Near-α Ti alloys are ideal candidates for high-temperature aerospace, automotive and nautical propulsion systems due to their high strength, low density and good corrosion resistance. However, the maximum service temperature of the well-known near-α alloy Ti6242S is limited to about 540 °C. By adding, for example, intermetallic γ-TiAl based alloy particles to Ti6242S powder a significant increase in yield strength up to 650 °C can be achieved by means of spark plasma sintering, along with sufficient room temperature ductility. In this study, investigations on the underlying strengthening mechanisms were carried out. For this purpose, mechanical tests and detailed microstructural characterization were performed.

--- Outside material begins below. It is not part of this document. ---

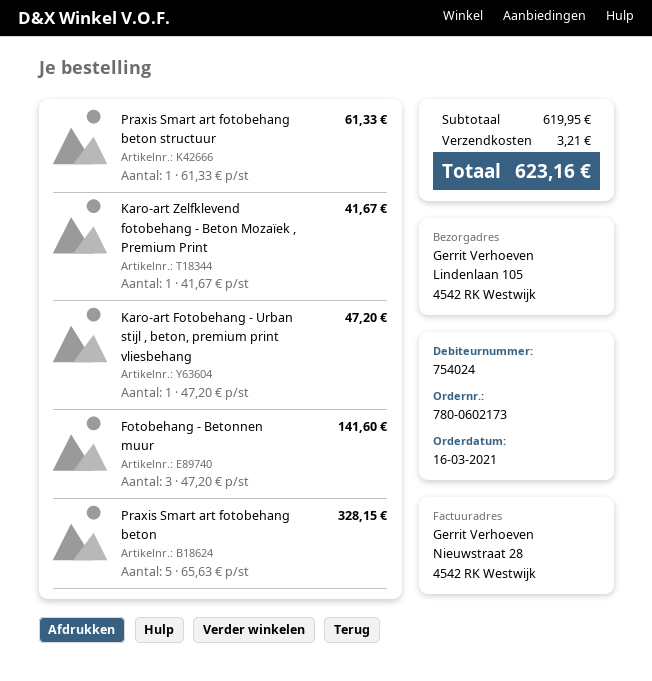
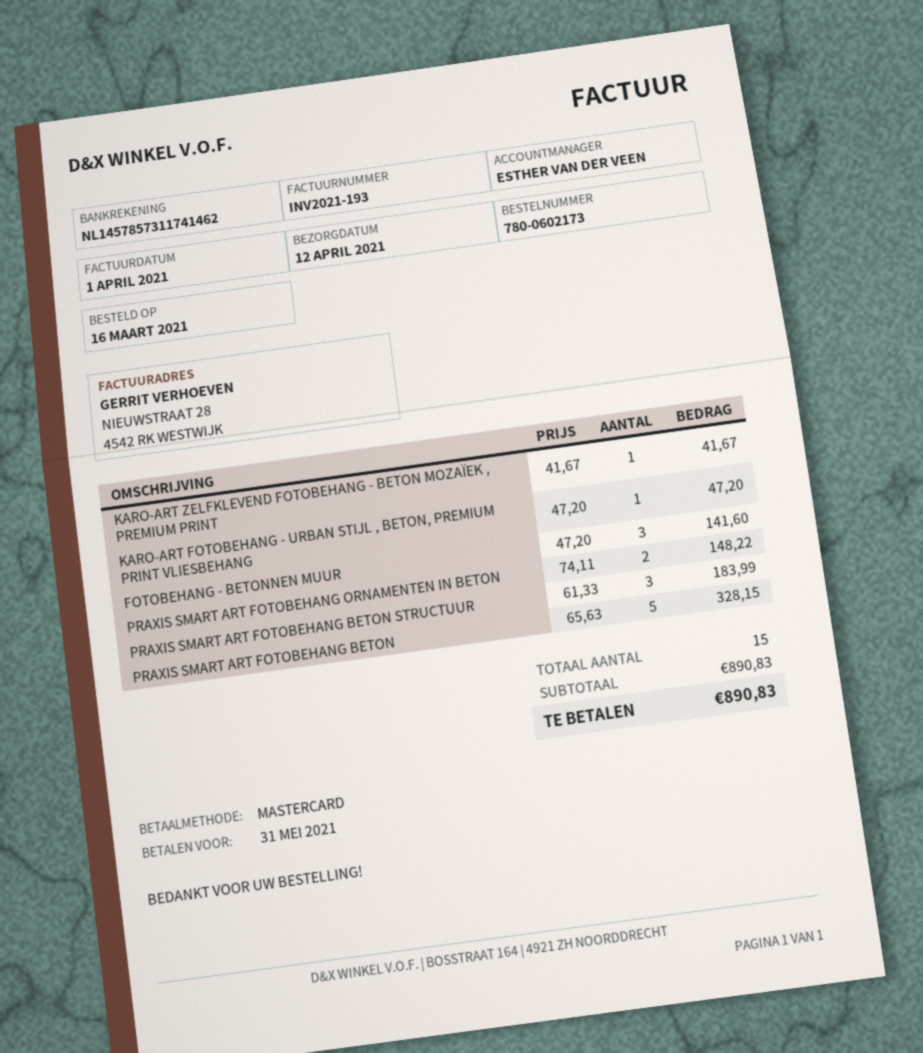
Praxis Smart art fotobehang beton structuur: 1 x 61.33 = 61.33 -> 3 x 61.33 = 183.99
PRAXIS SMART ART FOTOBEHANG ORNAMENTEN IN BETON: none -> 2 x 74.11 = 148.22
subtotal: 619.95 -> 890.83
shipping: 3.21 -> none
total: 623.16 -> 890.83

Spark plasma sintering at 1150 °C of powder blends with 10 m% spherical γ-TiAl based powder (<20 μm) leads to a homogeneous dissolution of the TiAl particles in the matrix material and a refinement of the lamellar microstructure. Due to the formation of ordered intermetallic α₂-Ti₃Al precipitates, which are completely stable up to 670 °C in the newly evolved Ti-8.3Al-1.8Sn-3.7Zr-2.0Mo-0.9Nb-0.08Si alloy (m.%), the creep resistance at 600 °C has been increased significantly. In the B containing variant, it was found that finely distributed titanium borides TiB formed in the Ti6242 matrix and led to an even more pronounced refinement of the microstructure. For B additions of 1 m %, however, the creep resistance at 600 °C is reduced compared to the other alloys, but the strength is increased up to 500 °C.

近αTi合金具有高强度，低密度和良好的耐蚀性，因此是高温航空航天，汽车和航海推进系统的理想选择。但是，众所周知的近α合金Ti6242S的最高使用温度被限制在约540℃。通过在Ti6242S粉末中添加例如基于金属间化合物的γ-TiAl基合金颗粒，可以通过火花等离子体烧结以及足够的室温延展性，使屈服强度显着提高到650°C。在这项研究中，对潜在的加强机制进行了调查。为此，进行了机械测试和详细的微结构表征。

与1 m％球形γ-TiAl基粉末（<20μm）的粉末混合物在1150°C下进行火花等离子体烧结，可将TiAl颗粒均匀溶解在基体材料中，并改善层状微结构。由于有序金属间α的形成₂ -Ti ₃Al析出物，在新发展的Ti-8.3Al-1.8Sn-3.7Zr-2.0Mo-0.9Nb-0.08Si合金中，在高达670°C的温度下完全稳定（m。％），在600°C时的蠕变强度为显着增加。在含B的变体中，发现在Ti6242基体中形成了细分布的硼化钛TiB，并导致了更为显着的微观结构细化。但是，如果添加1 m％的B，与其他合金相比，600°C时的抗蠕变性降低，但强度提高到500°C。